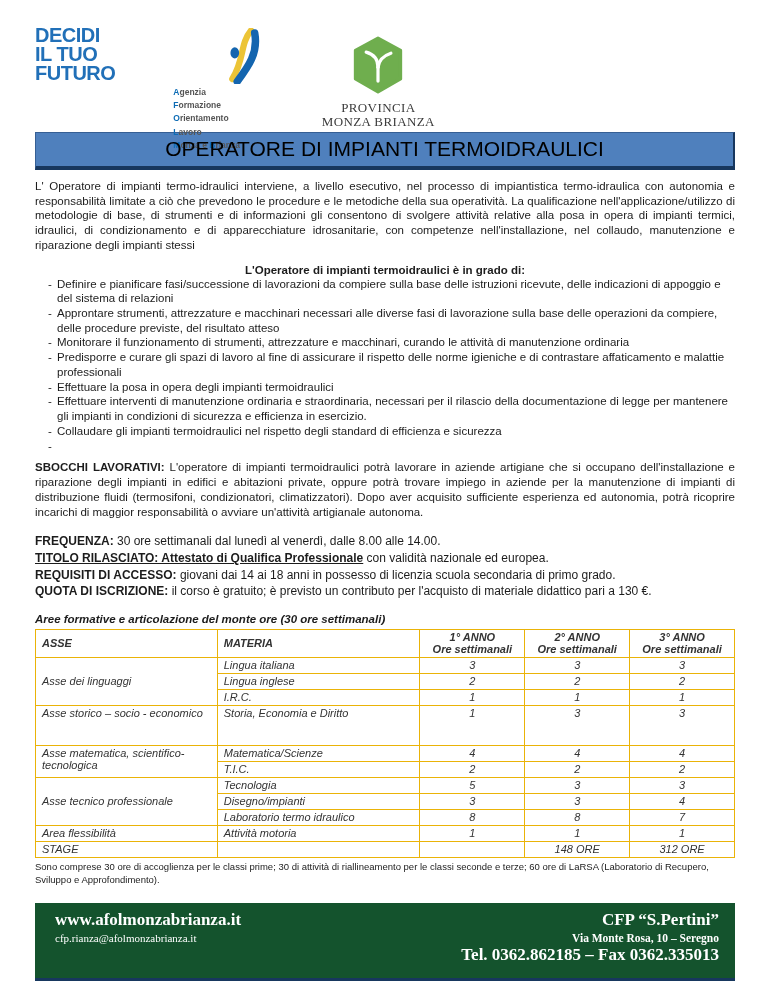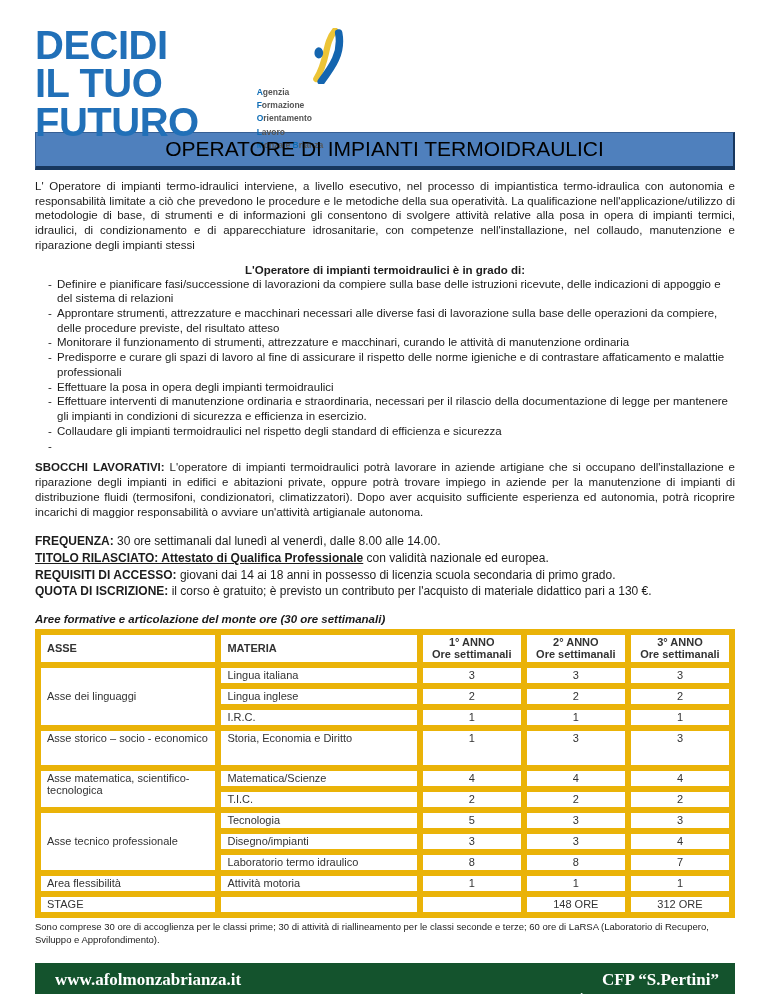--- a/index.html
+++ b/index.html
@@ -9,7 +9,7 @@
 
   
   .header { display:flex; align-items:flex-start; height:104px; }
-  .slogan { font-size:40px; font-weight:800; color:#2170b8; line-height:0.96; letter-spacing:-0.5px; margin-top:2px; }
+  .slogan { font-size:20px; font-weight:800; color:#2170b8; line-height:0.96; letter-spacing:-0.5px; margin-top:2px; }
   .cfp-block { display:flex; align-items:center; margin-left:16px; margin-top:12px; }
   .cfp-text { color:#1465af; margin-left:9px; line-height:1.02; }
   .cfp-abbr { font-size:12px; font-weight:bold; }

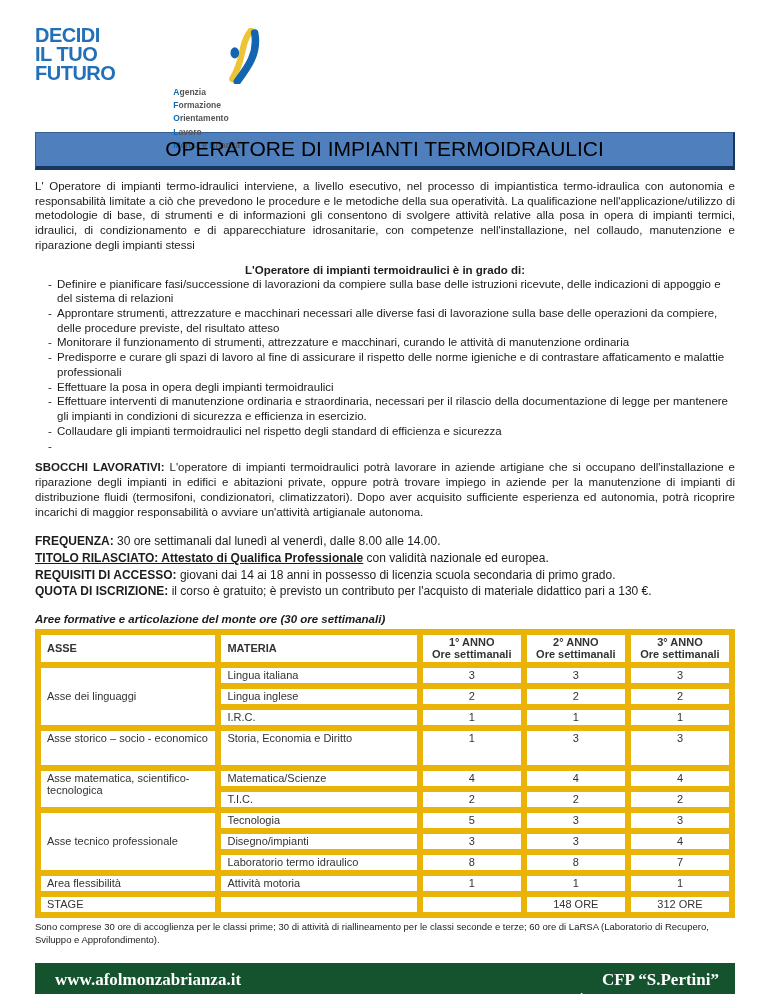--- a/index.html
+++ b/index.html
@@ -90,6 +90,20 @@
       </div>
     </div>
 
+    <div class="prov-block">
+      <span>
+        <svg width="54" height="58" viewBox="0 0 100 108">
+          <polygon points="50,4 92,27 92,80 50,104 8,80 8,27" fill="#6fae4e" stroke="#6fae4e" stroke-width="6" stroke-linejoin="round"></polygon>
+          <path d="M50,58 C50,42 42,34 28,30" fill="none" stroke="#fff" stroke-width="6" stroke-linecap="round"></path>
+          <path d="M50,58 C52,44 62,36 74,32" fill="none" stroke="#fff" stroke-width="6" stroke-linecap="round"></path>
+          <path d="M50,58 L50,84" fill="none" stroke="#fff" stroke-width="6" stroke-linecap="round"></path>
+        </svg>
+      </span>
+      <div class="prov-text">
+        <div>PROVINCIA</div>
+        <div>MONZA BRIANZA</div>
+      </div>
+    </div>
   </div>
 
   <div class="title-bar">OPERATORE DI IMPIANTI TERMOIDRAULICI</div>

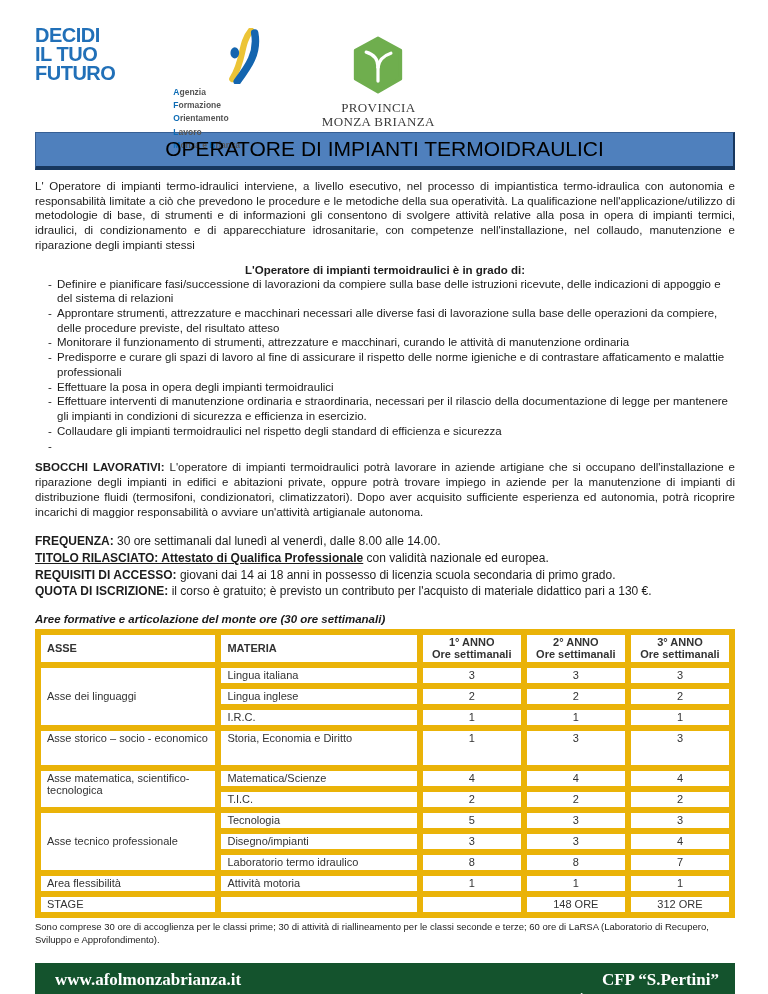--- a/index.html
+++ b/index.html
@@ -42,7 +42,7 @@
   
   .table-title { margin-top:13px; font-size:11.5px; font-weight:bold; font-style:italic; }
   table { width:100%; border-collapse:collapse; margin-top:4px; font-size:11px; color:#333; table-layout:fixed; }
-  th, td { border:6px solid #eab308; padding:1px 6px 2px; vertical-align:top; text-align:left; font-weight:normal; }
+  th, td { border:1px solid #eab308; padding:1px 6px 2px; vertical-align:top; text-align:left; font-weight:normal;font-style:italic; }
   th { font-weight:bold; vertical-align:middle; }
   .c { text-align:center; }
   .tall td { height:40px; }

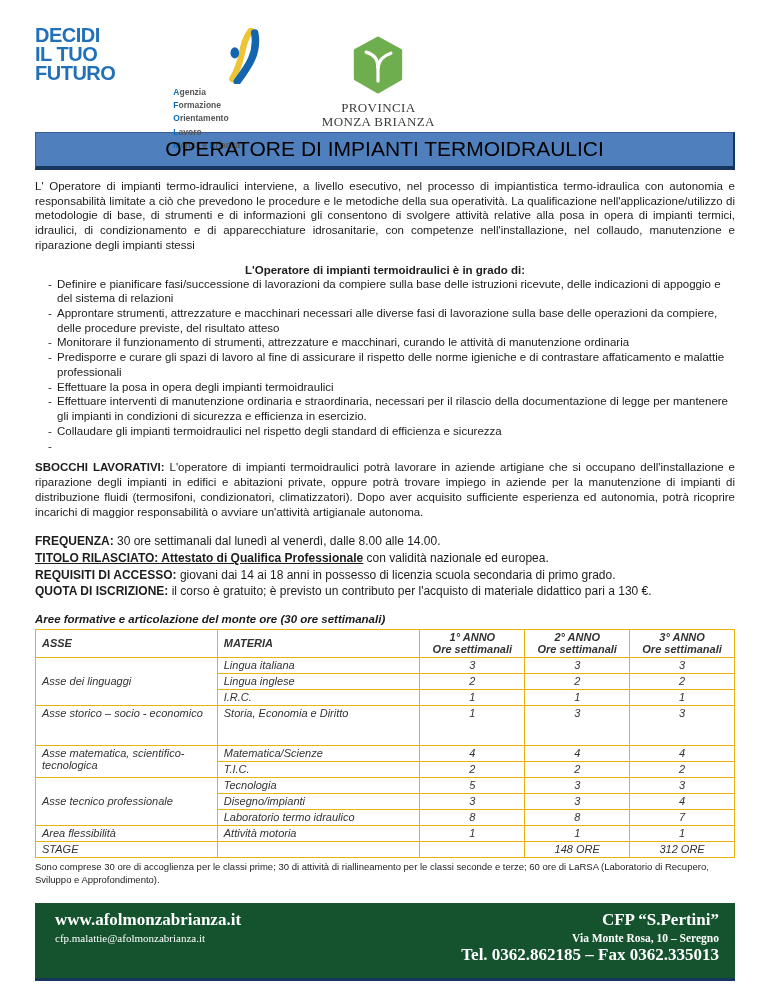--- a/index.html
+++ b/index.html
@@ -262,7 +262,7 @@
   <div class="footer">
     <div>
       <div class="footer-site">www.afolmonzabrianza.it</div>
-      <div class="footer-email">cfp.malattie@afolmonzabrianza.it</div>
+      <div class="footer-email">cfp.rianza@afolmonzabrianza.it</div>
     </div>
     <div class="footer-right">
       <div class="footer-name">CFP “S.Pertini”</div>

WHAT IS REQUIRED → Write the listing above out again exactly, dropping each image.

TASK OUTPUT →
--- a/index.html
+++ b/index.html
@@ -9,7 +9,7 @@
 
   
   .header { display:flex; align-items:flex-start; height:104px; }
-  .slogan { font-size:40px; font-weight:800; color:#2170b8; line-height:0.96; letter-spacing:-0.5px; margin-top:2px; }
+  .slogan { font-size:20px; font-weight:800; color:#2170b8; line-height:0.96; letter-spacing:-0.5px; margin-top:2px; }
   .cfp-block { display:flex; align-items:center; margin-left:16px; margin-top:12px; }
   .cfp-text { color:#1465af; margin-left:9px; line-height:1.02; }
   .cfp-abbr { font-size:12px; font-weight:bold; }

--- a/index.html
+++ b/index.html
@@ -90,6 +90,20 @@
       </div>
     </div>
 
+    <div class="prov-block">
+      <span>
+        <svg width="54" height="58" viewBox="0 0 100 108">
+          <polygon points="50,4 92,27 92,80 50,104 8,80 8,27" fill="#6fae4e" stroke="#6fae4e" stroke-width="6" stroke-linejoin="round"></polygon>
+          <path d="M50,58 C50,42 42,34 28,30" fill="none" stroke="#fff" stroke-width="6" stroke-linecap="round"></path>
+          <path d="M50,58 C52,44 62,36 74,32" fill="none" stroke="#fff" stroke-width="6" stroke-linecap="round"></path>
+          <path d="M50,58 L50,84" fill="none" stroke="#fff" stroke-width="6" stroke-linecap="round"></path>
+        </svg>
+      </span>
+      <div class="prov-text">
+        <div>PROVINCIA</div>
+        <div>MONZA BRIANZA</div>
+      </div>
+    </div>
   </div>
 
   <div class="title-bar">OPERATORE DI IMPIANTI TERMOIDRAULICI</div>

--- a/index.html
+++ b/index.html
@@ -42,7 +42,7 @@
   
   .table-title { margin-top:13px; font-size:11.5px; font-weight:bold; font-style:italic; }
   table { width:100%; border-collapse:collapse; margin-top:4px; font-size:11px; color:#333; table-layout:fixed; }
-  th, td { border:6px solid #eab308; padding:1px 6px 2px; vertical-align:top; text-align:left; font-weight:normal; }
+  th, td { border:1px solid #eab308; padding:1px 6px 2px; vertical-align:top; text-align:left; font-weight:normal;font-style:italic; }
   th { font-weight:bold; vertical-align:middle; }
   .c { text-align:center; }
   .tall td { height:40px; }

--- a/index.html
+++ b/index.html
@@ -262,7 +262,7 @@
   <div class="footer">
     <div>
       <div class="footer-site">www.afolmonzabrianza.it</div>
-      <div class="footer-email">cfp.malattie@afolmonzabrianza.it</div>
+      <div class="footer-email">cfp.rianza@afolmonzabrianza.it</div>
     </div>
     <div class="footer-right">
       <div class="footer-name">CFP “S.Pertini”</div>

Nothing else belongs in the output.